If you are one of the 10 or so people who read my blog regularly you may remember THIS POST in which I discovered the wonders of the Asian supermarket. Since that time, I have been subtly and casually suggesting to people that we should take a trip there.
And by subtly and casually I meant crazed and aggressively.
When this week rolled around, I thought it would be a good idea to make red bean paste steamed buns for dessert, something I figured would be just enough of an excuse to go to the store. Alas, my plan failed, as an unspecified family member offered to do my grocery shopping for me, and came home with some red bean paste from our regular grocery store.
Which brings us to the main lesson from this week is this; ALWAYS TASTE AS YOU GO! Why? Because sometimes, when you or someone you trust buys your groceries, they will purchase the wrong thing, and instead of getting you red ajuki bean paste, they get you red soybean paste. The difference between these two, is that one is the dessert-like substance found in ice cream and steamed buns….soybean paste is the salty, savory paste also known as Miso.
NOT FOR DESSERT^
So in the end, I did not get to make my planned dessert, and like the rest of the Oceanic 6, I should have listened to Jack right away. On the bright side; crisis averted. I tasted the paste before I started making my main dish and realized the impending mistake, so no one had to eat a golf ball sized piece of miso.
The meatballs are super straightforward. The scallion pancakes, though they contain only a few ingredients, have a few steps you have to go through.
Steps 7-9 are probably the ones that would be clearer with a picture, so here it is for your reference as needed;
In retrospect step 10, should probably be completed by rolling the spiral out, given the function of a rolling pin. I on the other hand, did something more akin to this;
I would not advise doing this, as the spiral did not stick together, and I had to reform/reattach the misshapen pieces.
1/3 cup hoisin sauce
2 tbsp rice vinegar
1 clove garlic, minced
1 tbsp soy sauce
1/2 tsp sesame oil
1/2 tsp ground ginger
1 lb ground beef
1 tsp. sesame oil
1/2 cup Panko
1/4 tsp ground ginger
2 cloves minced garlic
1/2 cup scallions, thinly sliced
1. Preheat oven to 400 degrees.
2. In a medium bowl whisk together all of the sauce ingredients and set aside.

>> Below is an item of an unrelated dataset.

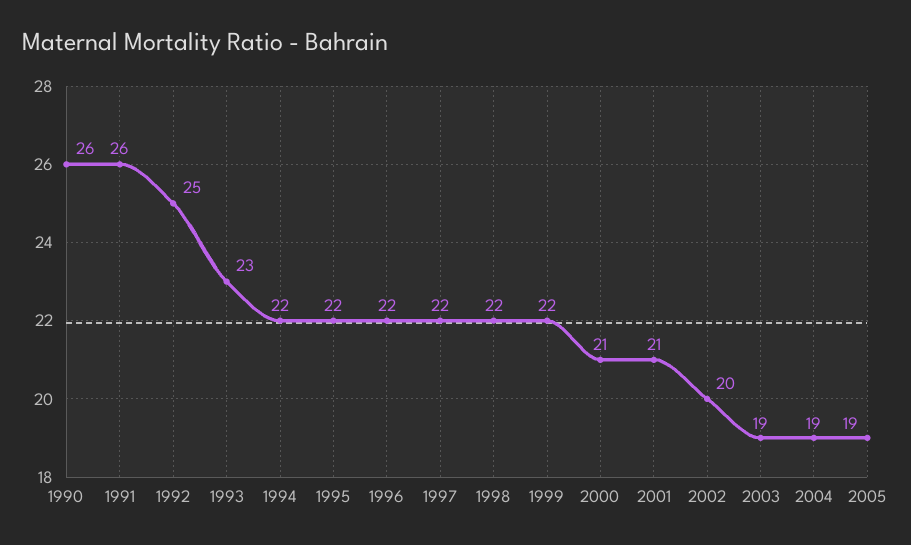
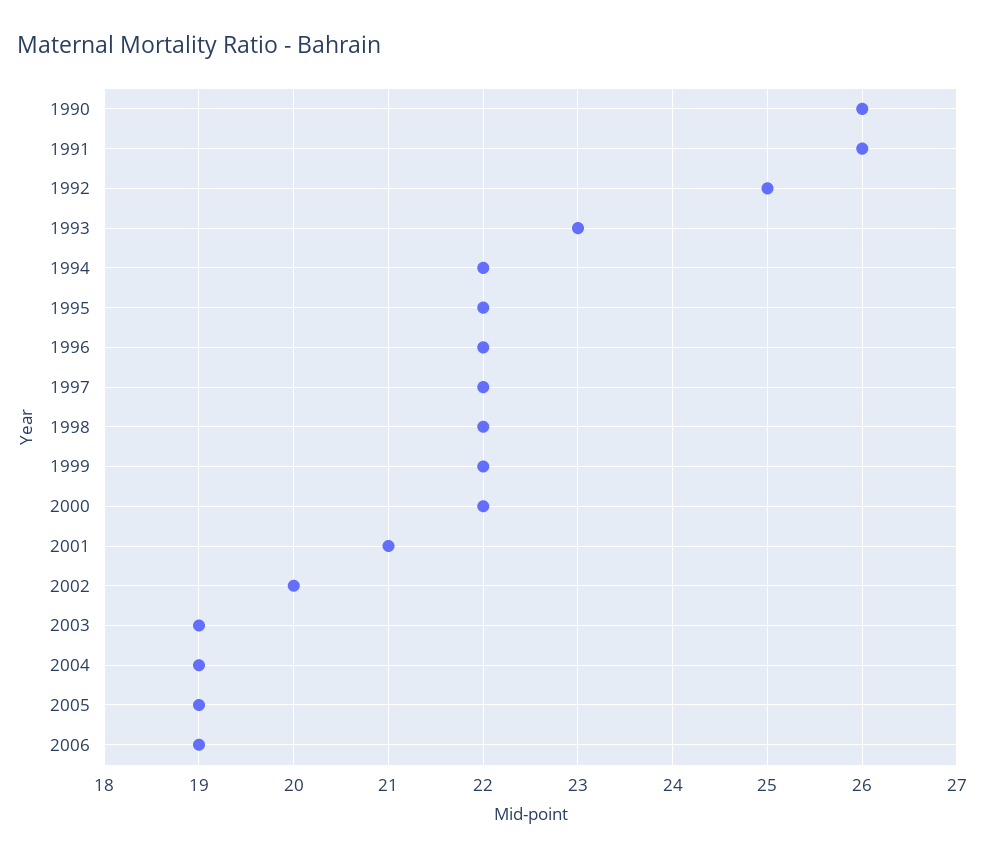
2000: 21 -> 22
2006: none -> 19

3. In a large bowl, mix together meatball ingredients until well-combined.
4. Shape into balls and place on a 9×13-inch baking dish and set aside.
5. Bake for 10-12 minutes, or until meatballs are browned on the outside and no longer pink on the inside.
6. Remove meatballs from the oven and place in a serving dish. Pour the sauce over the meatballs and gently stir them until coated.
1½ cups all-purpose flour (plus more for dusting work surface, etc.)
½ cup warm water
3 tbsp vegetable oil
3 scallions, thinly sliced
1 teaspoon salt
1. Oil a large mixing bowl and set aside.
2. In a medium bowl, mix together the flour and water until a smooth dough forms. If the dough seems sticky, (mine did not…success!), add a little more flour and mix again until the dough is no longer sticky.
3. Roll out the dough on a lightly floured work surface and knead for 5 minutes.
4. Place the dough in the greased mixing bowl and turn until it is lightly covered with oil all around. Cover the dough with a barely damp towel and let it rest for 30 minutes.
5. Flour your work surface again and roll out the rested dough into a cylinder.
6. Dust your rolling pin with flour and roll out each segment into a 5-inch circle.
7. Lightly brush the top of each circle with peanut oil, (a little more than 1 tsp. each) and sprinkle with the scallions and salt.
8. Roll up each circle into a cylinder, making sure the scallions stay in place.
9. Coil the dough so that it resembles a snail.
10. With a rolling pin, flatten again into disks about ¼ inch thick (the pancakes will get a little oily from the scallions popping through the dough). If you stack the pancakes, put a piece of parchment paper between each layer to prevent sticking.
11. Heat a nonstick flat-bottomed over medium-high heat and add the remaining 1 tablespoon oil. Working in batches, pan-fry the pancakes until golden brown, 2 to 3 minutes on each side.